## GOAL OF THE EXERCISE
Copy out exactly the lines below that run from the one holding "(731, 1206) none -> [77,1443,89,1452] ☐" to the one holding "[104,583,184,605] // Usage -> (203, 534) none", keeping both of those lines and no others.

Collection entries:
Start of Block

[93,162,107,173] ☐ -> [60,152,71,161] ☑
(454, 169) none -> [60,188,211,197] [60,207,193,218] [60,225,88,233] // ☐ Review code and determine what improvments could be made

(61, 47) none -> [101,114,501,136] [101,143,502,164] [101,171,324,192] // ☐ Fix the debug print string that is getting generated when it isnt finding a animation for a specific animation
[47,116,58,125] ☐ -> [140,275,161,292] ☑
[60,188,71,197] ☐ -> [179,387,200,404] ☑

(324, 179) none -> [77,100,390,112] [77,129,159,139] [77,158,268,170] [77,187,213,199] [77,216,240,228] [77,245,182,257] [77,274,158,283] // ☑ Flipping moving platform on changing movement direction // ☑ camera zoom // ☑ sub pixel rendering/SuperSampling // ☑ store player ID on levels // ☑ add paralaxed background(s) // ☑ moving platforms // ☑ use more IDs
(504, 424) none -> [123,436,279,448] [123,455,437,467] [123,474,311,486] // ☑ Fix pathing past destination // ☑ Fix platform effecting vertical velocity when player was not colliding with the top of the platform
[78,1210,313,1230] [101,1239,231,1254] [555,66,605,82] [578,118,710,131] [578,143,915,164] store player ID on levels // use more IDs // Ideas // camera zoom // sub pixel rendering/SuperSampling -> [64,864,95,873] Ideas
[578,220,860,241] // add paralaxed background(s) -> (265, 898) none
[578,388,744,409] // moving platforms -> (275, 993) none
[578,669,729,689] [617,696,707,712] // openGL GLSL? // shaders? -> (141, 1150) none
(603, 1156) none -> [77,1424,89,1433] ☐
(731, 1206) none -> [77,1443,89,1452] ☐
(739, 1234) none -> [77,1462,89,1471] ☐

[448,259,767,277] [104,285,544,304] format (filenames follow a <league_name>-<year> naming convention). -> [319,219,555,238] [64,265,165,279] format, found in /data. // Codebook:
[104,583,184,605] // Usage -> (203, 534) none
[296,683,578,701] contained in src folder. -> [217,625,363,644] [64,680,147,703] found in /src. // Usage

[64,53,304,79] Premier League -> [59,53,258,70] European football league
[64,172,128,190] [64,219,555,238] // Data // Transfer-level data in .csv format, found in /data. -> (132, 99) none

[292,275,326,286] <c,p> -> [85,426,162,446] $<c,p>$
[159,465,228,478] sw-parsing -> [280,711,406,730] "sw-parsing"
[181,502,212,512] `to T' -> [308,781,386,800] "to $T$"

End of Block

## TASK SOLUTION
(731, 1206) none -> [77,1443,89,1452] ☐
(739, 1234) none -> [77,1462,89,1471] ☐

[448,259,767,277] [104,285,544,304] format (filenames follow a <league_name>-<year> naming convention). -> [319,219,555,238] [64,265,165,279] format, found in /data. // Codebook:
[104,583,184,605] // Usage -> (203, 534) none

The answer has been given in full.